In Step 105, the performance of the user 74 is analyzed. When the string of lights 50 identified by reference L57 (i.e., this is the fifty-seventh string of lights 50 in the successive clockwise rotation) becomes illuminated, the analysis of the performance begins. In the preferred embodiment, the string of lights 50 identified by reference L57 is electrically connected to at least one of the two emitters 60 on the platform 56 identified by references E1 and E2. When the string of lights 50 identified by reference L57 illuminates, a light beam 76 is emitted from emitters 60 identified by references E1 and E2 and sent across the top surface 64 of the platform 56 to the receivers 62 identified by references R1 and R2, respectively.

Likewise, when the adjacent string of lights 50 to the clockwise left of the string of lights L57 becomes illuminated in the time sequence, this next string of lights 50, identified by reference L58, is electrically connected to at least one of the two emitters 60 identified by references E3 and E4. When this string of lights 50 becomes illuminated, a light beam 76 from emitters 60 identified by references E3 and E4 is sent across the top surface 64 of the platform 56 to the receivers 62 identified by references R3 and R4, respectively.

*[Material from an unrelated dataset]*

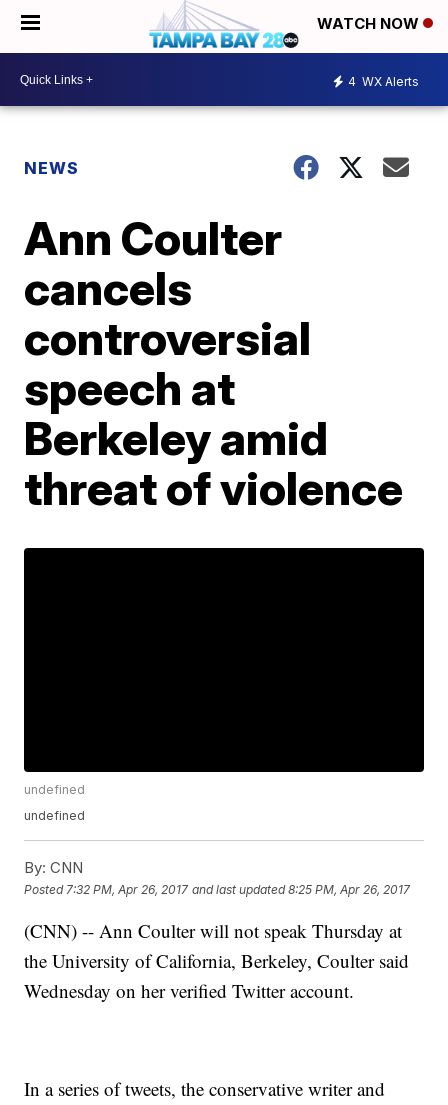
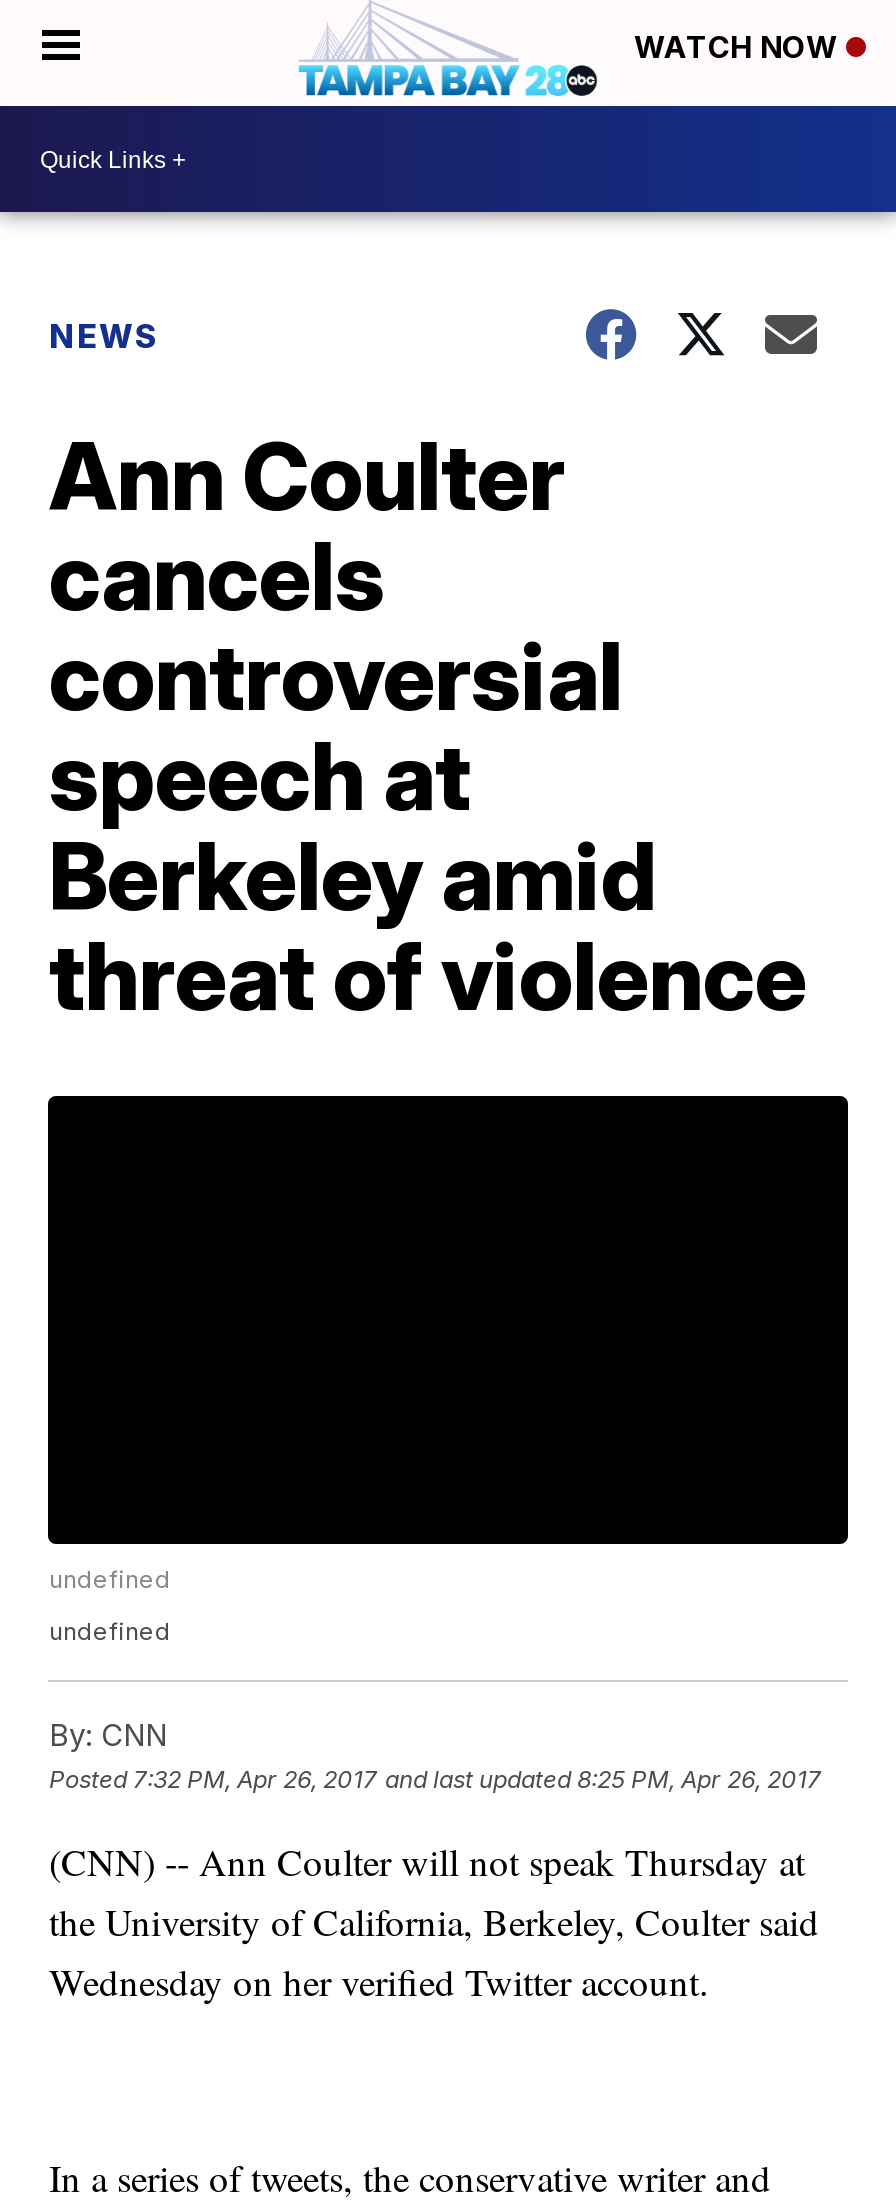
[348,74,419,88] 4 WX Alerts -> none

As the illumination of the string of lights 50 continues through each successive string of lights 50 until it reaches the string of lights 50 identified by reference L64 (i.e., the last string of lights at the end of a full rotation), light beams 76 continue to be emitted, in successive order, across the top surface 64 of the platform 56. In the preferred embodiment, the timed sequential illumination of the string of lights 50 (identified by references L57 through L64) will occur simultaneously with and trigger each corresponding light beam 76 emitted from emitters 60 (identified by references E1 through E16) to receivers 62 (identified by references R1 through R16). In this manner, the illumination of the individual strings of lights 50 are electrically connected to their respective associated light beam 76 which simulates the natural rotation and path of the jump rope as it passes over the platform 56.

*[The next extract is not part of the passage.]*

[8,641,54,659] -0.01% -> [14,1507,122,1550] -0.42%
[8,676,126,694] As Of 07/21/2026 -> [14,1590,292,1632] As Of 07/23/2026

There are other variations and means to synchronize the string of lights to a particular emitter and its corresponding receiver. For example, the emitters can be sequenced one at a time. The controller asynchronously scans the platform sensors and periodically sends the active status serially to the controller. The sensor status only needs to be tested when the corresponding light rope is lit. In this manner the controller determines if the user is breaking the light beam 76 at the inappropriate time signaling that the user unsuccessfully jumped over the rope. Another platform 56 that could be used is a pressure or weight sensitive platform that detects the presence or absence of the user. The signal generated by the user 74 on the platform would be synchronized with the rotation of the string of lights 50. Other methods of determining if a user 74 successfully jumped over the rope will be apparent to one skilled in the art.

During the illumination of any of the individual strings of lights 50 identified by references L57 through L64, when the corresponding light beams 76 are emitted, the user 74 must not block the light beams 76 from being received by the corresponding receivers 62. As such, the user 74 must have jumped prior to these light beams 76 being emitted and be sufficiently above the light beam 76 when emitted or be in a position on either the left side or right side of the light beam 76 to avoid blocking these light beams 76. If the user 74 avoids all of the light beams 76 that pass over the top surface 64 of the platform 56 as the string of lights 50 passes by during the first rotation, the user 74 is successful on the first jump. If this occurs, proceed to Step 106. If the user 74 does not avoid all of the light beams 76 or, in other words, blocks any one of the light beams 76 that pass over the top surface 64 of the platform 56 (e.g., such as by their foot), the user 74 has not been successful or has failed the first jump. If this occurs, proceed to Step 107.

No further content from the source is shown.